#8: Bing Chat, AI labs on safety, and pausing Future Matters

Mar 21, 2023

Future Matters is a newsletter about longtermism and existential risk by Matthew van der Merwe and Pablo Stafforini. Each month we curate and summarize relevant research and news from the community. The version crossposted to the Effective Altruism Forum includes a bonus conversation with a prominent researcher. You can also listen on your favorite podcast platform and follow on Twitter. Future Matters is also available in Spanish.

A message to our readers

This issue marks one year since we started Future Matters. We’re taking this opportunity to reflect on the project and decide where to take it from here. We’ll soon share our thoughts about the future of the newsletter in a separate post, and will invite input from readers. In the meantime, we will be pausing new issues of Future Matters. Thank you for your support and readership over the last year!

Featured research

All things Bing

Microsoft recently announced a significant partnership with OpenAI [see FM#7] and launched a beta version of a chatbot integrated with the Bing search engine. Reports of strange behavior quickly emerged. Kevin Roose, a technology columnist for the New York Times, had a disturbing conversation in which Bing Chat declared its love for him and described violent fantasies. Evan Hubinger collects some of the most egregious examples in Bing Chat is blatantly, aggressively misaligned. In one instance, Bing Chat finds a user’s tweets about the chatbot and threatens to exact revenge. In the LessWrong comments, Gwern speculates on why Bing Chat exhibits such different behavior to ChatGPT, despite apparently being based on a closely-related model. (Bing Chat was subsequently revealed to have been based on GPT-4).

Holden Karnofsky asks What does Bing Chat tell us about AI risk? His answer is that it is not the sort of misaligned AI system we should be particularly worried about. When Bing Chat talks about plans to blackmail people or commit acts of violence, this isn’t evidence of it having developed malign, dangerous goals. Instead, it’s best understood as Bing acting out stories and characters it’s read before. This whole affair, however, is evidence of companies racing to deploy ever more powerful models in a bid to capture market share, with very little understanding of how they work and how they might fail. Most paths to AI catastrophe involve two elements: a powerful and dangerously misaligned AI system, and an AI company that builds and deploys it anyway. The Bing Chat affair doesn’t reveal much about the first element, but is a concerning reminder of how plausible the second is.

Robert Long asks What to think when a language model tells you it's sentient [🔉]. When trying to infer what’s going on in other humans’ minds, we generally take their self-reports (e.g. saying “I am in pain”) as good evidence of their internal states. However, we shouldn’t take Bing Chat’s attestations (e.g. “I feel scared”) at face value; we have no good reason to think that they are a reliable guide to Bing’s inner mental life. LLMs are a bit like parrots: if a parrot says “I am sentient” then this isn’t good evidence that it is sentient. But nor is it good evidence that it isn’t — in fact, we have lots of other evidence that parrots are sentient.

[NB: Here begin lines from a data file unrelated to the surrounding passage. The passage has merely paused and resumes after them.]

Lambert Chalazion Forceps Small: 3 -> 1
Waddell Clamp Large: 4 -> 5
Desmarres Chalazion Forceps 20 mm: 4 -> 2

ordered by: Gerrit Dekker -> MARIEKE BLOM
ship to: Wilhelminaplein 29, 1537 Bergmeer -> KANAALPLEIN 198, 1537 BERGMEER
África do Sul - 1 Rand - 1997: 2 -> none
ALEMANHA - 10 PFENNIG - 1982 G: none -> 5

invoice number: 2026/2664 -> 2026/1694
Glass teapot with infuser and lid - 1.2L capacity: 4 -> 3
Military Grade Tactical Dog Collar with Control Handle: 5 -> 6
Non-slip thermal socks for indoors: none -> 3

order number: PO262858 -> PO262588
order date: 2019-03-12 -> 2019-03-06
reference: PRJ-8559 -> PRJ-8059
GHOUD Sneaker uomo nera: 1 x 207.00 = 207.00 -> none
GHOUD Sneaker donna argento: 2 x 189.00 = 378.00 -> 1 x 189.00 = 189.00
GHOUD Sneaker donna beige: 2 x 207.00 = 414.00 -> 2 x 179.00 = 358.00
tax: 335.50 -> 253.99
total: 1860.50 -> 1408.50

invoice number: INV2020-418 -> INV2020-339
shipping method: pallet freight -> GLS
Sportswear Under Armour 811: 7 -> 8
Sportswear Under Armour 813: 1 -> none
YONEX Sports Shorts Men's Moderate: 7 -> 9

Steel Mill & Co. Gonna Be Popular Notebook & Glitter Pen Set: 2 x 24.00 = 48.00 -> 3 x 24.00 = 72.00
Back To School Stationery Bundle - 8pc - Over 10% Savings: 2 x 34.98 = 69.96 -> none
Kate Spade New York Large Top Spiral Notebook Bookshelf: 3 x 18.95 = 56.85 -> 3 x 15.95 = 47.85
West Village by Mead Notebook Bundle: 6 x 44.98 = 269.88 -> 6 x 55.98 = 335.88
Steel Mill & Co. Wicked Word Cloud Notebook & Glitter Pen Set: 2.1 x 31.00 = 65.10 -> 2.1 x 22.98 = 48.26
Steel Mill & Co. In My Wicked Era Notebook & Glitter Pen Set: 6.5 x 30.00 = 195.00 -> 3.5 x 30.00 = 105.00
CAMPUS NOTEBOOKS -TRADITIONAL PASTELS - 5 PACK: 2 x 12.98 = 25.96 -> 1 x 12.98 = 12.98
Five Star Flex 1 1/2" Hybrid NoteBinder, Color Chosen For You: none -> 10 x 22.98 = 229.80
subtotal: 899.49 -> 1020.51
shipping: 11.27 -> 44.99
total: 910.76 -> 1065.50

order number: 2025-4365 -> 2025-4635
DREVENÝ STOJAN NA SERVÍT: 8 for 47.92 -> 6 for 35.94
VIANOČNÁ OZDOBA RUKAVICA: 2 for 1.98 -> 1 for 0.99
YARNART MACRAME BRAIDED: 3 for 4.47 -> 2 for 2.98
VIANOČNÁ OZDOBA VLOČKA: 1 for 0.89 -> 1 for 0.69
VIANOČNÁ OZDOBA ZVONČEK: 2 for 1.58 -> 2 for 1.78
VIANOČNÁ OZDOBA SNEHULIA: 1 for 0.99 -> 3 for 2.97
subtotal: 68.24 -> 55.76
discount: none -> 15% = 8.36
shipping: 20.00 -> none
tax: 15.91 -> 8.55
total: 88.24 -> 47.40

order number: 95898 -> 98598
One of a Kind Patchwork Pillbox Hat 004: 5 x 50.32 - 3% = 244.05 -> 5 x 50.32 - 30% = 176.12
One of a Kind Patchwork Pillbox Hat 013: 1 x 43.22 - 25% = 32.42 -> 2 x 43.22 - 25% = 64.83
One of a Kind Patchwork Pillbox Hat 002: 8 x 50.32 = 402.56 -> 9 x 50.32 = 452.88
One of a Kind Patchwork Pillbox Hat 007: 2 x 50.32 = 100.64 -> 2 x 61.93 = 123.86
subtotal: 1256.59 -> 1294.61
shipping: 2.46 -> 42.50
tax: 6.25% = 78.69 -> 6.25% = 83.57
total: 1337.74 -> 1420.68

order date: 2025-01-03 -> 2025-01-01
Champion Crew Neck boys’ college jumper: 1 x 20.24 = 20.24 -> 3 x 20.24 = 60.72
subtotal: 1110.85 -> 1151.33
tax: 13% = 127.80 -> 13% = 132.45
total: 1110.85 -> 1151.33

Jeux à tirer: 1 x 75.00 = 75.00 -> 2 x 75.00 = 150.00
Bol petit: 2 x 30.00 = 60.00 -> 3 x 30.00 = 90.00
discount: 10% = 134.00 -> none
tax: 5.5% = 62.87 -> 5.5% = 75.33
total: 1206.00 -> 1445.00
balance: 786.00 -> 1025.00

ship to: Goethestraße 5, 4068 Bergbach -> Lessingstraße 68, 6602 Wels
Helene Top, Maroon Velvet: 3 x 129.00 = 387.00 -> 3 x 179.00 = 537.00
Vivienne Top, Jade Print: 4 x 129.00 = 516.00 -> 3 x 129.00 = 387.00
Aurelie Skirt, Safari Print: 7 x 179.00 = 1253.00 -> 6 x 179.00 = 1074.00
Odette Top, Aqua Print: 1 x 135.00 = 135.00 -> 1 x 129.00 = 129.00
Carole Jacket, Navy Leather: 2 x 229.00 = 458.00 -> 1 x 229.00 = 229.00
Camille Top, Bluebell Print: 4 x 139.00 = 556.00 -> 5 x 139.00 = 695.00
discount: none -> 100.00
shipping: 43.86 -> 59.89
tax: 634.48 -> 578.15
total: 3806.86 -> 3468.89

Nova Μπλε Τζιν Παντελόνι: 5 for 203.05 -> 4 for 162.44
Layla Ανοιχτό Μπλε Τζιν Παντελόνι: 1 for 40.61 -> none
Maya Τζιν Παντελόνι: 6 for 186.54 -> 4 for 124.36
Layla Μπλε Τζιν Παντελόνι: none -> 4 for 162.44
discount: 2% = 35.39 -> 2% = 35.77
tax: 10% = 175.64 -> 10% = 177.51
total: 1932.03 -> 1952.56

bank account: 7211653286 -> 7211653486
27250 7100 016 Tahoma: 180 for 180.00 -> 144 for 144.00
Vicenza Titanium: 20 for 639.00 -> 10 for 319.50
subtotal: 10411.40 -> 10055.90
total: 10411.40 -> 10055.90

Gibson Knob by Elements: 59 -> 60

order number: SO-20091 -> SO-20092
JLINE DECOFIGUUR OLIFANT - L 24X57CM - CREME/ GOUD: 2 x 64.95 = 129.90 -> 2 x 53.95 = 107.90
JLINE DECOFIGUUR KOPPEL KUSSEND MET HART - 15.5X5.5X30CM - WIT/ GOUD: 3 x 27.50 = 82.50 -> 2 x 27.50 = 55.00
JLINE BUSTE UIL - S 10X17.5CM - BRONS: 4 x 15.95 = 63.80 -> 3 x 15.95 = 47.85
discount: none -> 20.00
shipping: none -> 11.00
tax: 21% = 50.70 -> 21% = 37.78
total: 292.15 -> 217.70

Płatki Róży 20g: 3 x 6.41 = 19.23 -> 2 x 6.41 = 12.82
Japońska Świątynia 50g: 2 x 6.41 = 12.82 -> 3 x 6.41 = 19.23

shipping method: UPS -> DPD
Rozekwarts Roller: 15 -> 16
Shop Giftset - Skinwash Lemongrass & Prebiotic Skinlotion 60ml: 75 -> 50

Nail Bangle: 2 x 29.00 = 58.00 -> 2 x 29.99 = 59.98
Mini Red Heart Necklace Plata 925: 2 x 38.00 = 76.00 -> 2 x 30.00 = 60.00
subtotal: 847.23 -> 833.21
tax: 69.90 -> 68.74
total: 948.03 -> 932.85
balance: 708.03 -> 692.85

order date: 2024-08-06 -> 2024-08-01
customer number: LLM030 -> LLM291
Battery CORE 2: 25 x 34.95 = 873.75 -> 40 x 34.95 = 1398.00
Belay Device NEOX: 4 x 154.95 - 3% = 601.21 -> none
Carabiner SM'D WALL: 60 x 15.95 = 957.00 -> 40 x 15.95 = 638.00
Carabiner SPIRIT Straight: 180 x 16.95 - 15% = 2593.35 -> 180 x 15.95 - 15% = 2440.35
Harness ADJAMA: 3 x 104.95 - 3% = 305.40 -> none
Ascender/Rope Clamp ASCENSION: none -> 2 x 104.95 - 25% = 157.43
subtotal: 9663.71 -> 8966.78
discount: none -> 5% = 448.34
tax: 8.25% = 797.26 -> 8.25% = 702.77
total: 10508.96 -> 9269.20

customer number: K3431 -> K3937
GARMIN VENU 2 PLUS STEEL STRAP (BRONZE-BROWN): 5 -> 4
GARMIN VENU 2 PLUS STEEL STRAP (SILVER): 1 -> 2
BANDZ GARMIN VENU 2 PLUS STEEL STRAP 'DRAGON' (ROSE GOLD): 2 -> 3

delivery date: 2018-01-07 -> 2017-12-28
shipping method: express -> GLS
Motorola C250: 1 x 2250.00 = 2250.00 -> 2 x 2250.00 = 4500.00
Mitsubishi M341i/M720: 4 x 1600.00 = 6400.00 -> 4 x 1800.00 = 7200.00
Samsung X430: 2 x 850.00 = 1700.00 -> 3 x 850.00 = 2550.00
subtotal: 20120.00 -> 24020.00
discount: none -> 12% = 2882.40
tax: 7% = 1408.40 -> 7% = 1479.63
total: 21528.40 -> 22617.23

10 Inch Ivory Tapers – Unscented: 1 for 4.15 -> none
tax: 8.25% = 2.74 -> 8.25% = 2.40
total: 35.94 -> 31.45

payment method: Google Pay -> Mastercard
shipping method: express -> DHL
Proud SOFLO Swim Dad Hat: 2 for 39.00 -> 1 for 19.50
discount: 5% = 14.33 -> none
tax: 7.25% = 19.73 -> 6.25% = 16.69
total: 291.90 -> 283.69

Whether current or future AI systems are sentient is a valid and important question, and Long is hopeful that we can make real progress on developing reliable techniques for getting evidence on these matters. Long was interviewed on AI consciousness, along with Nick Bostrom and David Chalmers, for Kevin Collier’s article, What is consciousness? ChatGPT and Advanced AI might define our answer1 [🔉].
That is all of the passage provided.